:: What you are asked to do ::
Can you copy out the data exactly? Leave the images out.

(The records begins)

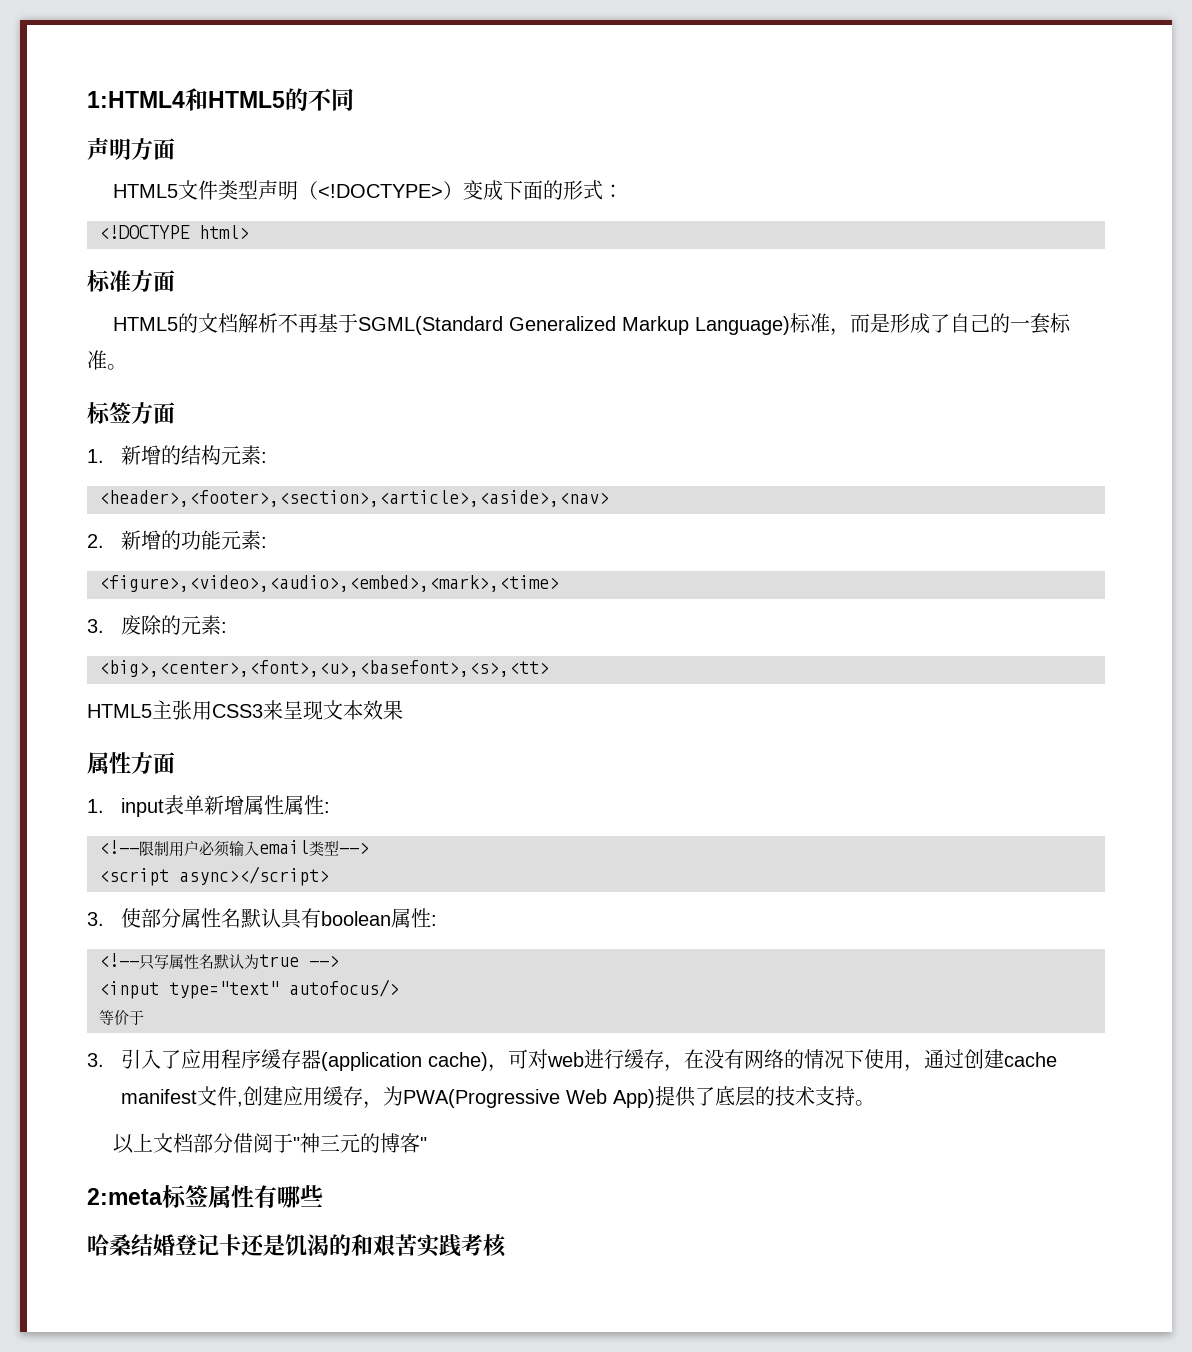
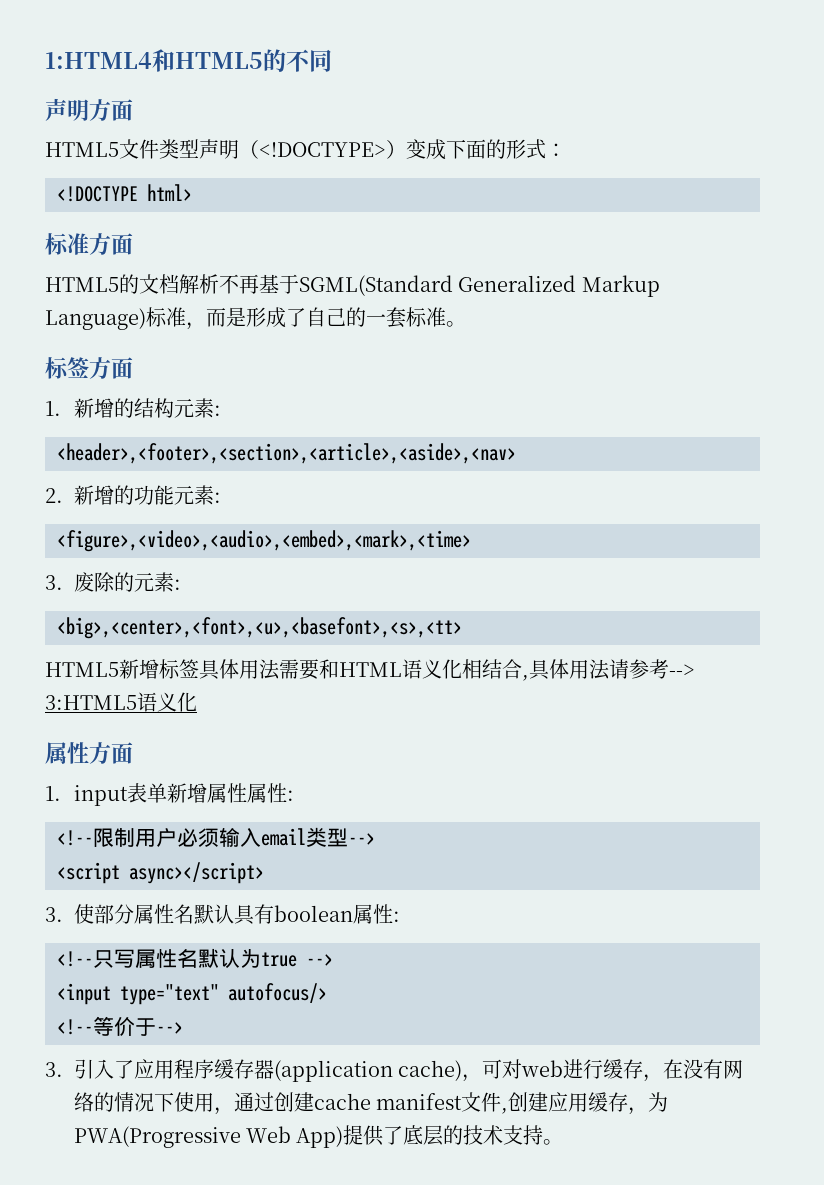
[152,700,403,720] 主张用CSS3来呈现文本效果 -> [119,659,695,681] [45,692,197,712] 新增标签具体用法需要和HTML语义化相结合,具体用法请参考--> 3:HTML5语义化
(399, 988) none -> [57,1019,93,1035] <!--
(144, 1017) none -> [156,1022,183,1034] -->
[113,1133,428,1154] [87,1185,323,1208] [87,1234,507,1258] // 以上文档部分借阅于"神三元的博客" // 2:meta标签属性有哪些 // 哈桑结婚登记卡还是饥渴的和艰苦实践考核 -> (564, 1142) none

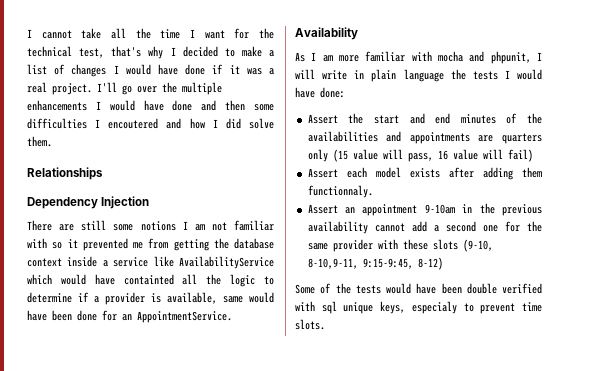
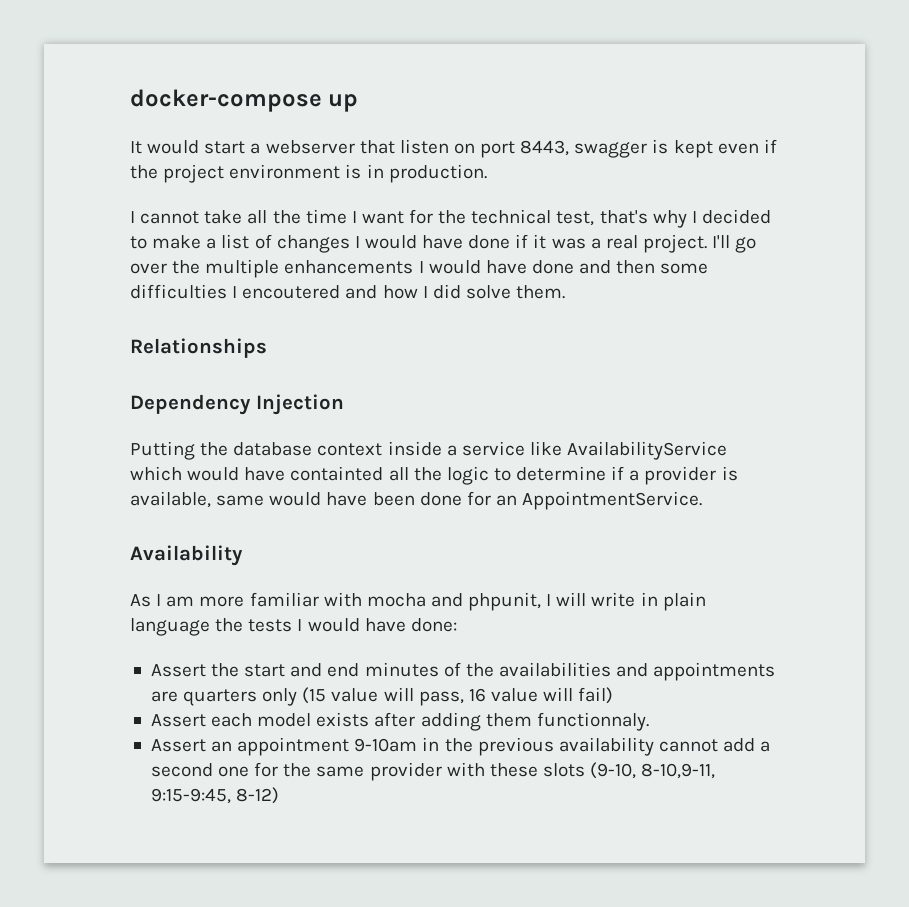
(27, 33) none -> [130,89,359,112] [130,139,777,158] [130,164,487,183] docker-compose up // It would start a webserver that listen on port 8443, swagger is kept even if the project environment is in production. //
[27,220,274,231] [27,238,209,251] There are still some notions I am not familiar with so it prevented me from getting -> [130,441,195,460] Putting
[295,283,542,294] [295,301,542,314] [295,319,325,330] // Some of the tests would have been double verified with sql unique keys, especialy to prevent time slots. -> (280, 795) none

(The records ends)

:: Response for this exercise ::
[152,700,403,720] 主张用CSS3来呈现文本效果 -> [119,659,695,681] [45,692,197,712] 新增标签具体用法需要和HTML语义化相结合,具体用法请参考--> 3:HTML5语义化
(399, 988) none -> [57,1019,93,1035] <!--
(144, 1017) none -> [156,1022,183,1034] -->
[113,1133,428,1154] [87,1185,323,1208] [87,1234,507,1258] // 以上文档部分借阅于"神三元的博客" // 2:meta标签属性有哪些 // 哈桑结婚登记卡还是饥渴的和艰苦实践考核 -> (564, 1142) none

(27, 33) none -> [130,89,359,112] [130,139,777,158] [130,164,487,183] docker-compose up // It would start a webserver that listen on port 8443, swagger is kept even if the project environment is in production. //
[27,220,274,231] [27,238,209,251] There are still some notions I am not familiar with so it prevented me from getting -> [130,441,195,460] Putting
[295,283,542,294] [295,301,542,314] [295,319,325,330] // Some of the tests would have been double verified with sql unique keys, especialy to prevent time slots. -> (280, 795) none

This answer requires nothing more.